Un altro dato che deve far riflettere riguarda le opportunità offerte dalla digitalizzazione. “Secondo i dati emersi dall’indagine – prosegue Cenci – medici e pazienti, rispettivamente il 60% e il 58%, ritengono che la telemedicina e in generale le tecnologie digitali siano strumenti che possono facilitare la diffusione della medicina narrativa in Italia. Contro lo stereotipo che vede nella telemedicina un rischio di spersonalizzazione della relazione medico-paziente, i partecipanti allo studio vedono invece grandi potenzialità per introdurre innovazioni, come appunto la medicina narrativa, che favoriscano la relazione medico-paziente e la personalizzazione delle cure”.

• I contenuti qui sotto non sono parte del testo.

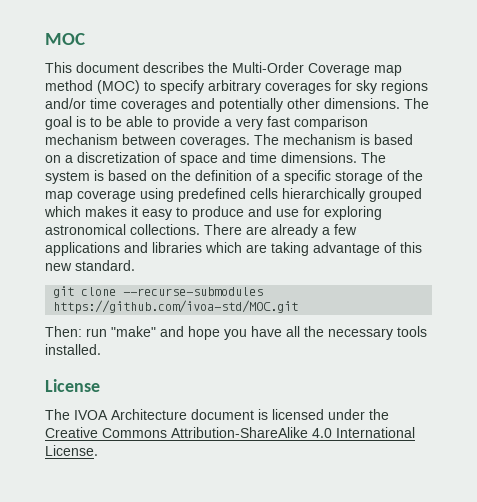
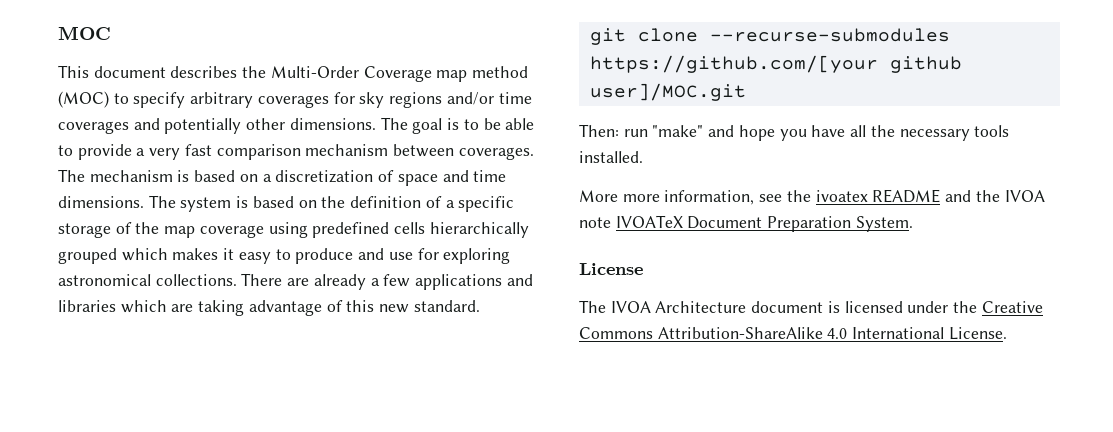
[53,300,299,314] https://github.com/ivoa-std/MOC.git -> [589,55,962,73] [589,83,746,101] https://github.com/[your github user]/MOC.git
(101, 349) none -> [579,189,1045,205] [579,215,913,232] // More more information, see the ivoatex README and the IVOA note IVOATeX Document Preparation System.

A prescindere dagli strumenti di cui ci si avvale, la medicina narrativa può produrre grandi benefici sia per i pazienti che per i medici e, di conseguenza, anche per la sostenibilità del Servizio sanitario nazionale. “Con la medicina narrativa – spiega Stefania Polvani, presidente della Società italiana di medicina narrativa – migliora l’esperienza di cura per il paziente, favorendo l’aderenza terapeutica e alla prevenzione, e riduce la conflittualità con l’operatore sanitario che, a sua volta, ha la possibilità di elaborare al meglio il carico emotivo della sua professione, riducendo il rischio di burnout”.
“La medicina narrativa segna un cambio di paradigma fondamentale, valorizzando l’importanza di una personalizzazione della cura non solo clinica, ma anche psico-sociale, basata su esigenze, bisogni e aspettative di ogni persona – conclude Luca Puccioni, Ceo di MioDottore –. La narrazione del paziente e di chi se ne prende cura è un elemento imprescindibile della medicina contemporanea, fondata sulla partecipazione attiva dei soggetti coinvolti nelle scelte. Ecco perché abbiamo deciso di ‘indagare’ e consentire a istituzioni, pazienti e medici di migliorare l’approccio a questa importante risorsa, mostrando come la valorizzazione delle storie dei pazienti e del punto di vista di tutti gli attori possano diventare parte integrante di una sanità più equa e sostenibile”.